Der Familien- könnte sich zum Gesellschaftsroman weiten. Der Leser aber kommt allmählich ins Grübeln. Während er sich noch fragt, ob die unheimliche Gestalt, die den Brüdern bei verschiedenen Gelegenheiten begegnet, den Teufel (wie in den „Brüdern Karamasow“ und im „Doktor Faustus“) oder den Tod (wie im „Tod in Venedig“) symbolisieren soll, ereilt ihn die Ahnung, daß die Antwort kaum belangvoller wäre als die Auflösung eines anspruchsvollen Kreuzworträtsels. Denn Kehlmanns hochartifizielle Konstruktion aus Verweisen, Anspielungen, Querverbindungen, ironischen Wendungen und Brechungen genügt sich selbst. Es gibt keine Figuren und keine Konstellationen, die einen Aha-Effekt auslösen und auf neue Weise neue Einsichten vermitteln. Die Personen sind trotz allen Aufwands ohne Geheimnis, und das Buch erschöpft sich unterm Strich im hochintelligenten Kunstgewerbe!

Das mag am Fehlen einer geschichtlichen Perspektive liegen. Das legt ein Vergleich mit mit dem französischem Schriftsteller Michel Houellebecq nahe, der selber oft in der Gefahr des Kunstgewerblichen steht. In Houellebecqs 2010 erschienenem Künstlerroman „Karte und Gebiet“ erscheint am Ende ein Europa, das nur noch als Museum existiert und in weiten Teilen von Vegetation überwuchert wird, wie immer man das Bild deuten mag.
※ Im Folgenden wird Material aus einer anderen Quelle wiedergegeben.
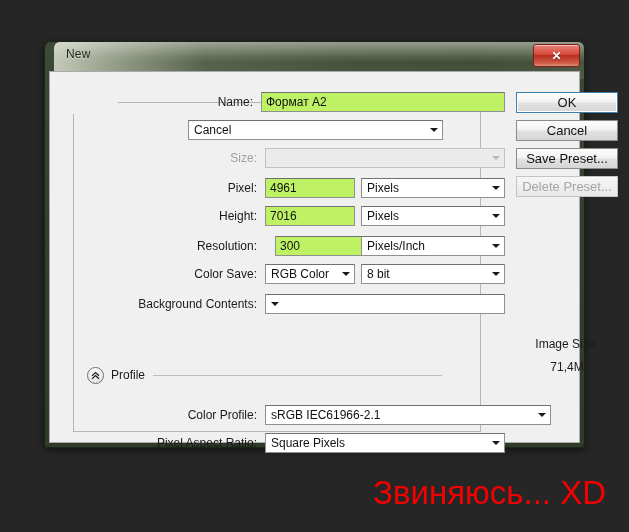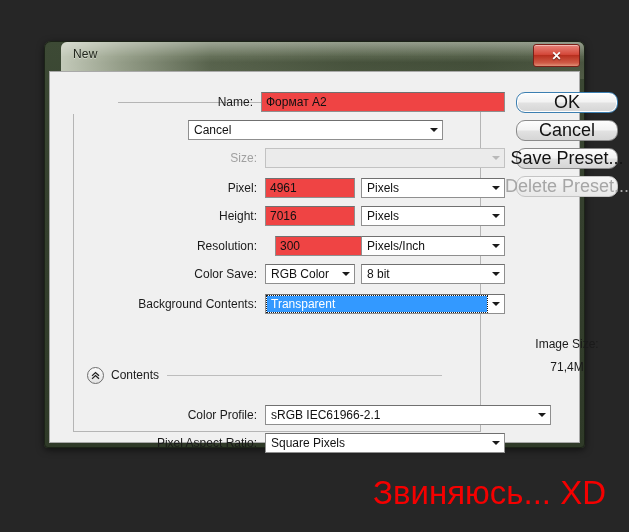"New" #title-bar { left: 17px -> 10px }
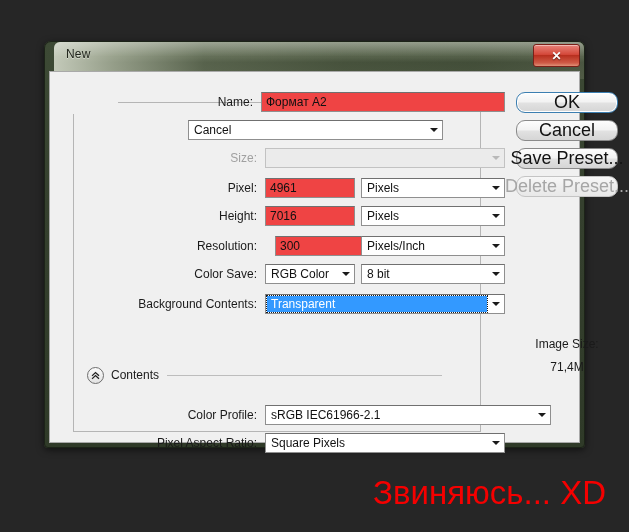"Формат А2" .text-input { background: #ef4444 -> #bef264 }
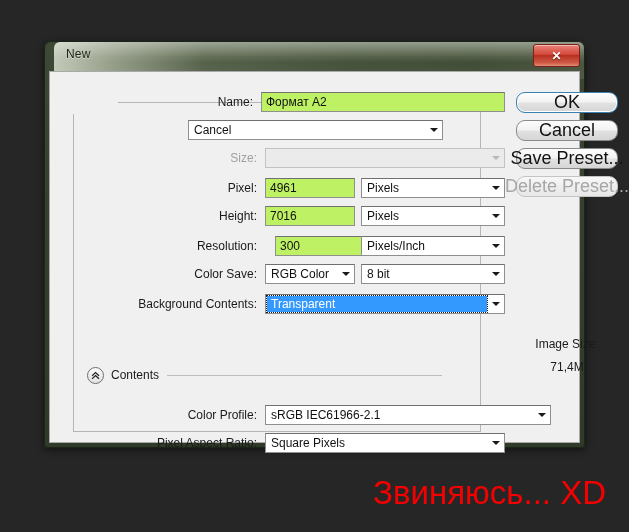"OK" .btn { border-radius: 9px -> 0; font-size: 18px -> 13px }
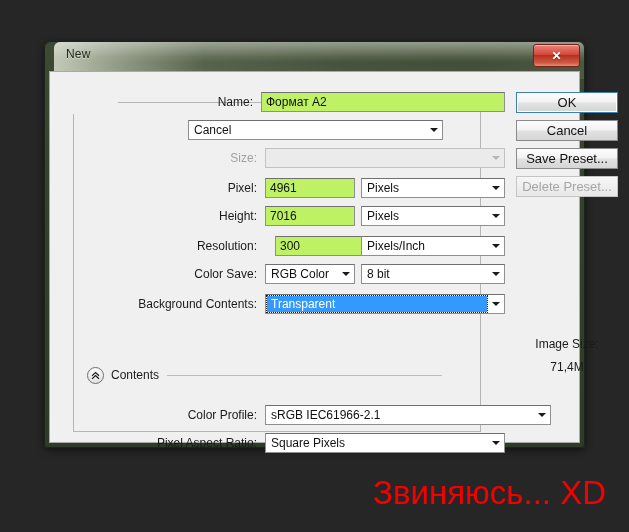"Transparent" span.combo-inner { html: <span>Transparent</span> -> none }
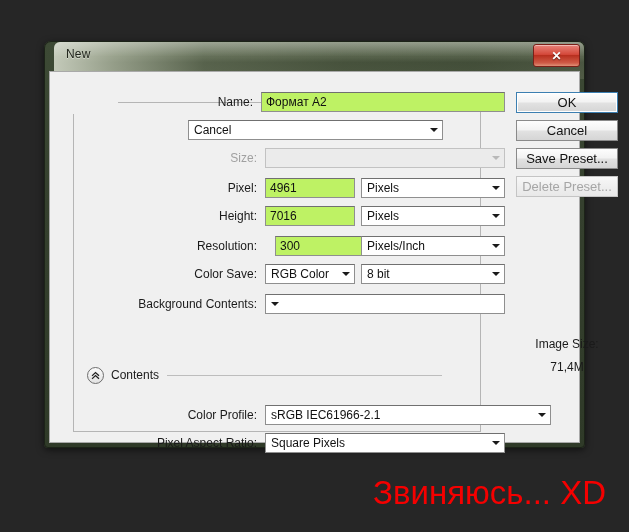"Contents" span { text: Contents -> Profile }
Bei Kehlmann hat man den Eindruck, daß er den enormen literatur- und philosophiegeschichtlichen Aufwand nur betreibt, um die letzten, die existentiellen Fragen zu vermeiden.
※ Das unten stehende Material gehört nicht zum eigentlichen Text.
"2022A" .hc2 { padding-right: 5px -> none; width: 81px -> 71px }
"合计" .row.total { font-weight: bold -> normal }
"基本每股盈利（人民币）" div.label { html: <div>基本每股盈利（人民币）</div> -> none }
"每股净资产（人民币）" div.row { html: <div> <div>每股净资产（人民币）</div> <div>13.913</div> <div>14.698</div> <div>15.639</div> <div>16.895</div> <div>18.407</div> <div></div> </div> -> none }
Die traditionellen bürgerlichen Realisten loteten tiefer! Der alte Dubslav von Stechlin, als er den Tod herannahen fühlt, versucht sich Mut zu machen, indem er sein Hinscheiden als etwas „Gesetzliches“ akzeptiert: „In das Gesetzliche sich ruhig schicken, das macht den sittlichen Menschen und hebt ihn. Er hing dem noch so nach und freute sich, alle Furcht überwunden zu haben. Aber dann kamen doch wieder Anfälle von Angst, und er seufzte: ‘Das Leben ist kurz, aber die Stunde ist lang’.“

Sollte Kehlmann, Jahrgang 1975, sich entschließen, in diese Bereiche vorzudringen, besteht die Aussicht, daß wir die Metamorphose eines brillanten Bestsellerautors zu einem wirklich bedeutenden Schriftsteller erleben.

Daniel Kehlmann: F. Roman. Rowohlt Verlag, Reinbek 2013, gebunden, 380 Seiten, 22,95 Euro

Foto: Schriftsteller Daniel Kehlmann: Wozu ist sein Feuerwerk aus Anspielungen, Querverweisen und Umkehrungen am Ende gut?